#### [Problem]
Among the lines of the data, copy those that hold "userDetail".

++++ Data for this task

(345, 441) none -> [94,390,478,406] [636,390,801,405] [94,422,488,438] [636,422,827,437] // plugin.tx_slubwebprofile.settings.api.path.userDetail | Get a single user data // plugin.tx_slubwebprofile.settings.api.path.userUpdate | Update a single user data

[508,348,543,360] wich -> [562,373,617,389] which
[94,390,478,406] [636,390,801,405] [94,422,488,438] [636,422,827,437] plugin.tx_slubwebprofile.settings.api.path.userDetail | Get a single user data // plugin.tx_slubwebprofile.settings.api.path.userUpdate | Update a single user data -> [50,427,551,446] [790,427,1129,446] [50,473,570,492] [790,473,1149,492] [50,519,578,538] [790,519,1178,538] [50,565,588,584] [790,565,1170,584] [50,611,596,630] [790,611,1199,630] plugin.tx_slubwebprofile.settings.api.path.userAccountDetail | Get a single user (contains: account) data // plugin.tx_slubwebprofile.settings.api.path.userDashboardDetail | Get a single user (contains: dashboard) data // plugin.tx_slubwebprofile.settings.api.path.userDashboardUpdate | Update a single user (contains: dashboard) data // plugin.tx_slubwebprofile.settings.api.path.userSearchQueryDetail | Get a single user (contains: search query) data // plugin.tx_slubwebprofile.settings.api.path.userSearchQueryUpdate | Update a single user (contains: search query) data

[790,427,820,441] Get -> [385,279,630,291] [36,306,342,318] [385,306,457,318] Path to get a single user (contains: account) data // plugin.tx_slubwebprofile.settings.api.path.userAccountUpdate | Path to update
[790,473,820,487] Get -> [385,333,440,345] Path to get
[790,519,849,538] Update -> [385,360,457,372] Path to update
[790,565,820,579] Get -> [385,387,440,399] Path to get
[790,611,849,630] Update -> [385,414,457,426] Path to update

++++++++

#### [Reply to the task]
(345, 441) none -> [94,390,478,406] [636,390,801,405] [94,422,488,438] [636,422,827,437] // plugin.tx_slubwebprofile.settings.api.path.userDetail | Get a single user data // plugin.tx_slubwebprofile.settings.api.path.userUpdate | Update a single user data
[94,390,478,406] [636,390,801,405] [94,422,488,438] [636,422,827,437] plugin.tx_slubwebprofile.settings.api.path.userDetail | Get a single user data // plugin.tx_slubwebprofile.settings.api.path.userUpdate | Update a single user data -> [50,427,551,446] [790,427,1129,446] [50,473,570,492] [790,473,1149,492] [50,519,578,538] [790,519,1178,538] [50,565,588,584] [790,565,1170,584] [50,611,596,630] [790,611,1199,630] plugin.tx_slubwebprofile.settings.api.path.userAccountDetail | Get a single user (contains: account) data // plugin.tx_slubwebprofile.settings.api.path.userDashboardDetail | Get a single user (contains: dashboard) data // plugin.tx_slubwebprofile.settings.api.path.userDashboardUpdate | Update a single user (contains: dashboard) data // plugin.tx_slubwebprofile.settings.api.path.userSearchQueryDetail | Get a single user (contains: search query) data // plugin.tx_slubwebprofile.settings.api.path.userSearchQueryUpdate | Update a single user (contains: search query) data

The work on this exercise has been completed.